2. The method of claim 1 wherein step (b) further comprises querying said database with a geographic location in addition to said at least one word that is native or familiar to the at least one geographic location.
3. The method of claim 1 wherein said local geographic information is stored on said database and is tagged with information type data upon its entry into said database.
4. The method of claim 1 wherein said local geographic information may be further categorized using category strings.
5. The method of claim 4 wherein said category strings are defined by at least one of manual and automatic input associated with said at least one word.
6. The method of claim 5 wherein said category strings are prioritized by category strings containing said at least one word associated with a geographic location followed by category strings containing said at least one word not associated with a geographic location.
7. A system for searching local geographic information on a Web-based search engine comprising:(a) a computer accessible database consisting of local geographic information populated by at least one author familiar with at least one word that is native or familiar to at least one geographic location; and(b) means for accessing said database.

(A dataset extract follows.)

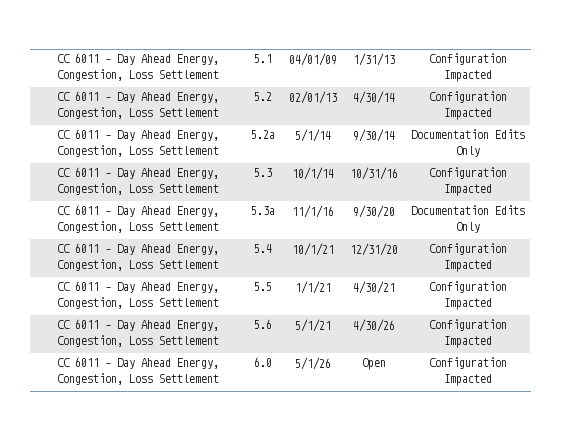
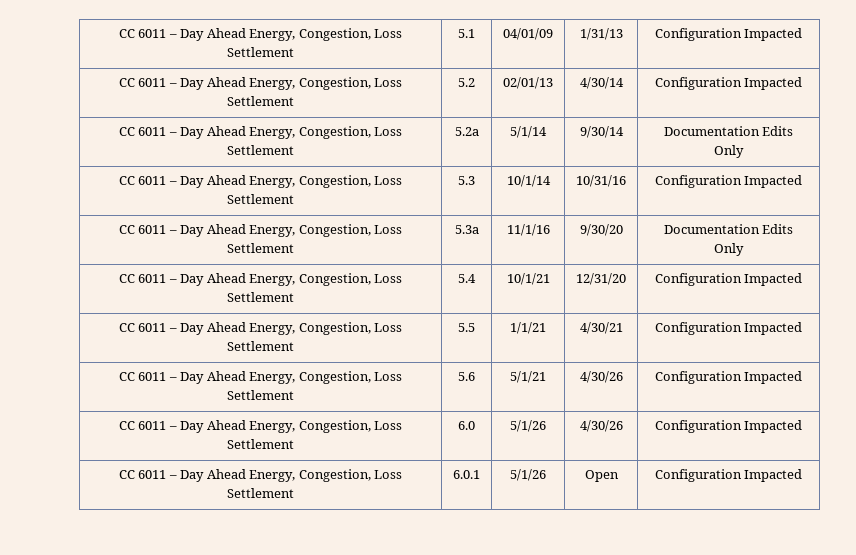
- CC 6011 – Day Ahead Energy, Congestion, Loss Settlement | 6.0 | 5/1/26 | Open | Configuration Impacted
+ CC 6011 – Day Ahead Energy, Congestion, Loss Settlement | 6.0 | 5/1/26 | 4/30/26 | Configuration Impacted
+ CC 6011 – Day Ahead Energy, Congestion, Loss Settlement | 6.0.1 | 5/1/26 | Open | Configuration Impacted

8. The system of claim 7 wherein said local geographic information is stored on said database and is tagged with information type data upon its entry into said database.
9. The system of claim 7 wherein said local geographic information may be further categorized using category strings.

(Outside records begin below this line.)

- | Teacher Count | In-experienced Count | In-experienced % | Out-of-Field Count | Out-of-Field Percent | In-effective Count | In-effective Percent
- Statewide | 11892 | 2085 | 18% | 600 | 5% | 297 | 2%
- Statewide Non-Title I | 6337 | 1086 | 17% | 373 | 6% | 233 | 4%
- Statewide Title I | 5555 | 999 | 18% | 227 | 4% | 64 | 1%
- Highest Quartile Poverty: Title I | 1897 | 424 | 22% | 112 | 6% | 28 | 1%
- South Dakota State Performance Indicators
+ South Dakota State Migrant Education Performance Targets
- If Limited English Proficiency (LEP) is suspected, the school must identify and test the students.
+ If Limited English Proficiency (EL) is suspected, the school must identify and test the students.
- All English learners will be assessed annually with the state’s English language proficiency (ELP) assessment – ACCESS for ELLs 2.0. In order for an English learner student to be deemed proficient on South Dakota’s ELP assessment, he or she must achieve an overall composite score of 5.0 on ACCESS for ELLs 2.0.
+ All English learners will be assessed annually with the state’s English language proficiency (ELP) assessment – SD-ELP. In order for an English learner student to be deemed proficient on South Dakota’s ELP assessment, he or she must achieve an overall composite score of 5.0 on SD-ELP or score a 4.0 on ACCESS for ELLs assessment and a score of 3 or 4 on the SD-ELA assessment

10. The system of claim 9 wherein said category strings are defined by at least one of manual and automatic input associated with at least one word used to query said database.
11. The system of claim 10 wherein said category strings are prioritized by category strings containing said at least one word associated with a geographic location followed by category strings containing said at least one word not associated with a geographic location.

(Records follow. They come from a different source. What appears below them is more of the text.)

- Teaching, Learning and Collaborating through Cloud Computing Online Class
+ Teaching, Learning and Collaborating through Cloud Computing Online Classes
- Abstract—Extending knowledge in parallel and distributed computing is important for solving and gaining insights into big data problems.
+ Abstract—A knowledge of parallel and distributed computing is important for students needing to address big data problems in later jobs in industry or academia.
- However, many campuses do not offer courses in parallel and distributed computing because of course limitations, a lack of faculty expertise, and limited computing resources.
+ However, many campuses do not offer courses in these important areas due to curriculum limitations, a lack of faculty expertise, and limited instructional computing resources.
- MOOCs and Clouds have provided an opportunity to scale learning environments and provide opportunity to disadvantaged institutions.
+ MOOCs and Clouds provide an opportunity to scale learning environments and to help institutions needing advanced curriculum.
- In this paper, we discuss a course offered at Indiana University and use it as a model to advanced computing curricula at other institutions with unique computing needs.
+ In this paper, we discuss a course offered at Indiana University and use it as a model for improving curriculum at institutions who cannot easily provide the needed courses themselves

12. The system of claim 10 wherein said category strings are prioritized by weighting relative to the frequency of which category strings are selected by users when searching said database.
13. The system of claim 12 wherein said weighting comprises scoring selected category strings positively and unselected category strings negatively relevant to a geographic location.
14. The system of claim 7 wherein the system does not employ information regarding a searcher prior to conducting a search of said database.
15. The system of claim 9 wherein the category strings are comprised of a main category and a sub-category.
16. The system of claim 15 wherein the category strings further comprise a specialty category.
17. The system of claim 7 wherein locations may be determined by zip code, county, state, region or other similar natural or man-made geographic based parameters.
CROSS REFERENCE TO RELATED APPLICATION
This application claims the benefit of U.S. Patent Application No. 60/978,630, filed Oct. 9, 2007, which is incorporated herein by reference in its entirety.
FIELD OF THE INVENTION
The present invention relates in general to Web-based search engine and in particular to a search engine for providing optimal search results based on the locality of the searcher.
BACKGROUND OF THE INVENTION
Searching for local information such as news, events, businesses, products, services, notices, etc., on the Web is best performed when one knows, precisely, the name and location of the information's author. For example, "Bert's sandwich shop, in Flemington N.J." or "Bert's Sandwiches, 08822". Search engine algorithms generally do a good job of indexing and sorting through the various names or other terms and their locations in respect to corresponding information provided on Web pages. Local information may include Web pages, Adobe® PDFs, images, etc., that are contained on a network of computers.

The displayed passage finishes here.